Extensive loss of habitats due to urbanization, agriculture, and animal husbandry forces some primates to survive in rural, semi-urban, and urban areas (Corrêa et al. 2018; Estrada et al. 2012; Kumar and Kumar 2015). Such anthropogenic environments pose risks to non-human primates, including accidental and non-accidental trauma, predation by domestic dogs and cats, and electrocution (Corrêa et al. 2018; Kumar and Kumar 2015; Sinha and Vijayakrishnan 2017). Electrocutions and non-fatal electric shock injuries occur when wild animals encounter exposed electric wires and are usually caused by the alternating low-voltage currents of less than 1000 V commonly used in homes and small industries (Arnoldo and Purdue 2009; Sheikhazadi et al. 2010; Viner 2018). Electric shock injuries present highly variable morphological characteristics due to variation in tissue resistance to electrical energy and the amount of current. Electrocution injuries may vary considerably: some animals may have no visible marks, some may have first- to fourth-degree burns, while some may have completely carbonized tissues (Schulze et al. 2016).

Electric shock injuries occur in domestic animals (Boeve et al. 2004; Knox et al. 2014; Novales et al. 1998; Ros et al. 2015), and wild bird populations, and for some species electrocutions may represent a considerable threat to its survival (Dwyer et al. 2014; Lehman et al. 2007). In primates, such injuries generally occur when primates use the electrical power grid to travel across anthropogenic matrices (Chapman et al. 2016; Kumar and Kumar 2015; Lindshield 2016; Rodrigues and Martinez 2014).

Marmosets (genus Callithrix) are a diverse group of platyrrhine primates with 13-15 distinct taxa, many of which are considered endangered (Tagliaro et al. 1997). The black-tufted marmoset, Callithrix penicillata, is endemic to the savanna biome of Brazil (Miranda and Faria 2001; Vilela and Faria 2004). Black-tufted marmosets are one of the more abundant Callithrix species and adapt well to urbanized environments (Duarte et al. 2011; Sinha and Vijayakrishnan 2017). As a result, they have a high risk of contact with electric transmission lines and associated injuries.

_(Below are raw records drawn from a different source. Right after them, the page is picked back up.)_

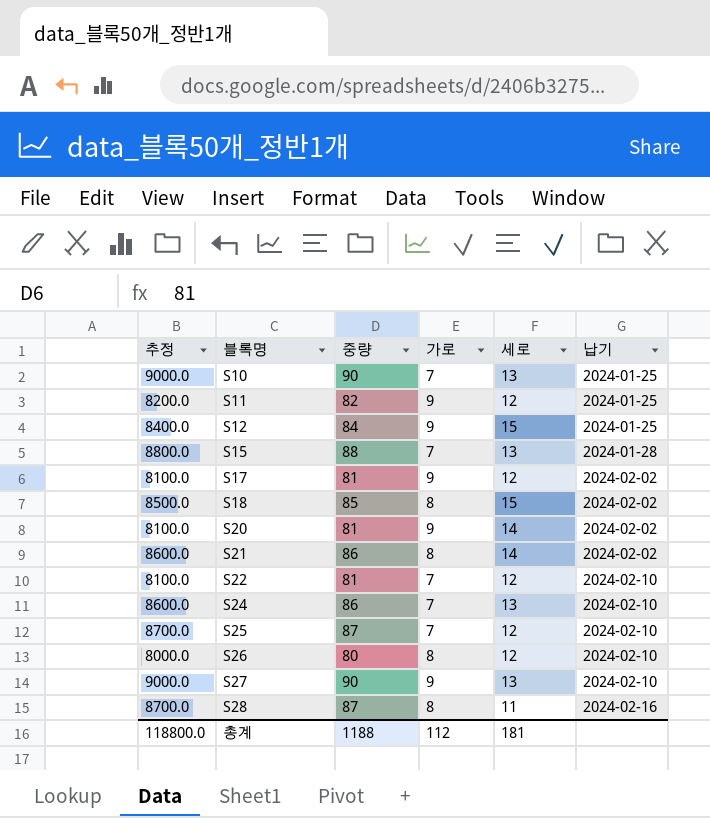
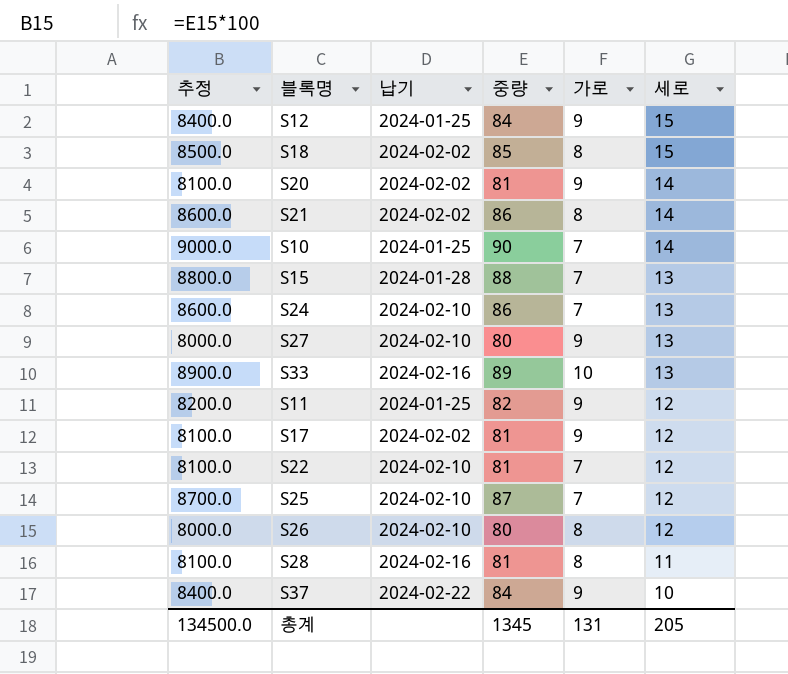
row order: 블록명 ascending -> 세로 descending
column 납기 | position: 6 -> 3
S10 | 세로: 13 -> 14
S27 | 추정: 9000.0 -> 8000.0
S27 | 중량: 90 -> 80
row S33: none -> 8900.0 | 2024-02-16 | 89 | 10 | 13
S28 | 추정: 8700.0 -> 8100.0
S28 | 중량: 87 -> 81
row S37: none -> 8400.0 | 2024-02-22 | 84 | 9 | 10
총계 | 추정: 118800.0 -> 134500.0
총계 | 중량: 1188 -> 1345
총계 | 가로: 112 -> 131
총계 | 세로: 181 -> 205

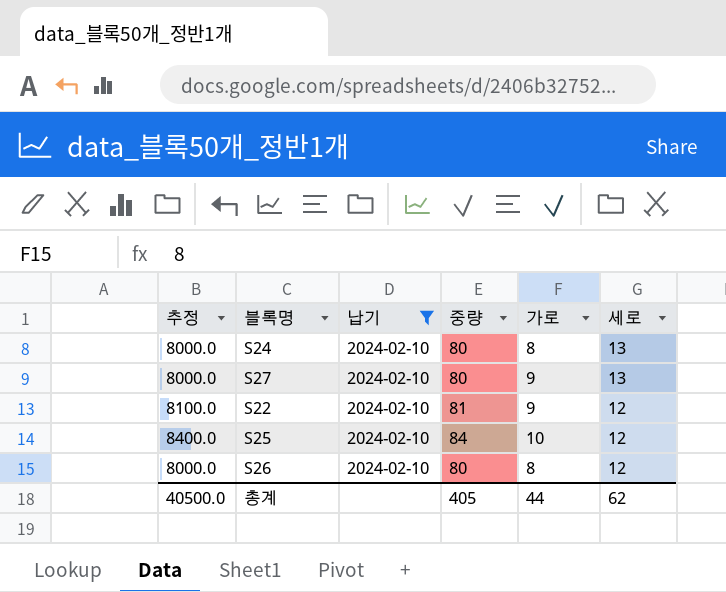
filter: none -> 납기 = 2024-02-10
S24 | 추정: 8600.0 -> 8000.0
S24 | 중량: 86 -> 80
S24 | 가로: 7 -> 8
S22 | 가로: 7 -> 9
S25 | 추정: 8700.0 -> 8400.0
S25 | 중량: 87 -> 84
S25 | 가로: 7 -> 10
총계 | 추정: 134500.0 -> 40500.0
총계 | 중량: 1345 -> 405
총계 | 가로: 131 -> 44
총계 | 세로: 205 -> 62

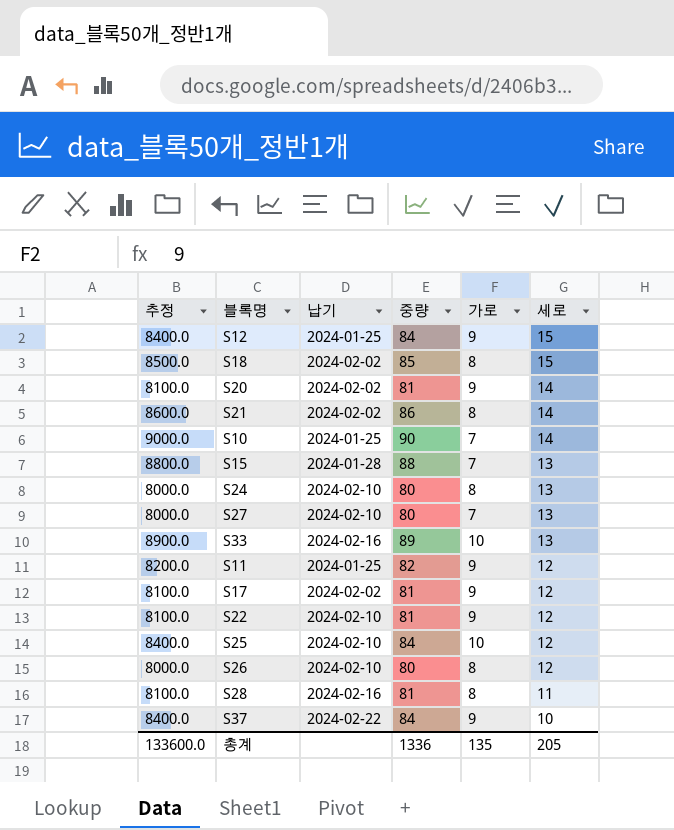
filter: 납기 = 2024-02-10 -> none
S27 | 가로: 9 -> 7
총계 | 추정: 40500.0 -> 133600.0
총계 | 중량: 405 -> 1336
총계 | 가로: 44 -> 135
총계 | 세로: 62 -> 205

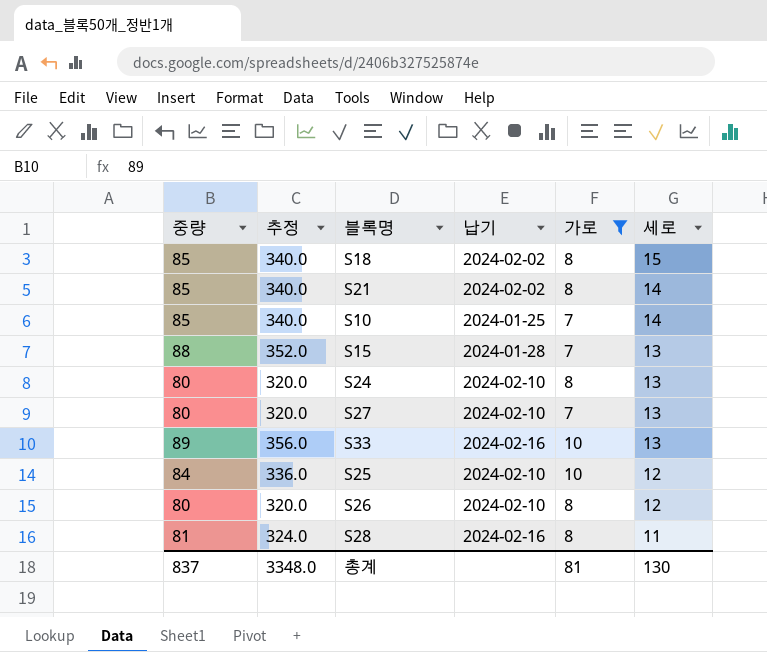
filter: none -> 가로 != 9
column 중량 | position: 4 -> 1
column 추정 | formula: [중량] * 100 -> [중량] * 4
S21 | 중량: 86 -> 85
S10 | 중량: 90 -> 85
총계 | 중량: 1336 -> 837
총계 | 추정: 133600.0 -> 3348.0
총계 | 가로: 135 -> 81
총계 | 세로: 205 -> 130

The aim of this study is to determine the influence of seasonality, geographical distribution, and local standards of electrical transmission lines on electrocutions in black-tufted marmosets in the Federal District and surrounding areas in Brazil. We also describe morphological characteristics of electric shock injuries in these animals.

Methods

Study site and sample collection

The Federal District is the smallest unit of the Brazilian Federation, with an area of 5799.99 km2, located in Central Brazil and surrounded by the states of Goiás and Minas Gerais. The Federal District and its surrounding comprise a large metropolitan area with close to 3 million human inhabitants and have one of the highest rates of urbanization in Brazil (Brandão 2015; IBGE 2010). Although extensively urbanized, the metropolitan area has the highest rate of reforestation of public roads (36.9%) in Brazil and is interspersed with fragments of native vegetation and artificially forested patches (Brandão 2015). Natural areas suffer great anthropic pressure due to rapid and unplanned population growth, real estate speculation, and occupation of natural areas by agriculture and livestock.

We examined records of electrocutions in marmosets at the Regional Reference Laboratory of the Ministry of Health for the Diagnosis of Yellow Fever in non-human primates—University of Brasilia, Brasília, Federal District, Brazil, from January 2015 to April 2018. The Directorate of Environmental Health Surveillance—Secretary of Health collected all dead non-human primates found by people in the Federal District and surrounding areas (Goiás State) in accordance with the National Epizootic Surveillance Program for the Control of Yellow Fever of the Brazilian Ministry of Health. Public campaigns encourage the population to collaborate with the Yellow Fever surveillance and control program and to report the location of dead animals to the Directorate of Environmental Health Surveillance. We recorded the location of each marmoset using GPS and georeferenced it using QGIS 2.18.0™ software.

Sample processing

We necropsied and collected samples of organs and tissues from all marmosets, and fixed them in 10% buffered formalin, processed and embedded them in paraffin, and stained histological sections with hematoxylin and eosin (H&E). Skin samples with current marks from the palm or plantar surfaces were stained with Pearls’ Prussian blue to detect metallization lines formed by microscopic particles of metal from electric wiring transferred to the skin (Bellini et al. 2016; Schulze et al. 2016). We recorded the morphological characteristics, location, distribution, and frequency of external and internal injuries. The diagnosis of electrocution was based on the animal’s location at the time of death (e.g., under electrical lines), witness reports, skin lesion characteristics, electrical burns, and histological changes (Merck and Miller 2013; Schulze et al. 2016; Viner 2018).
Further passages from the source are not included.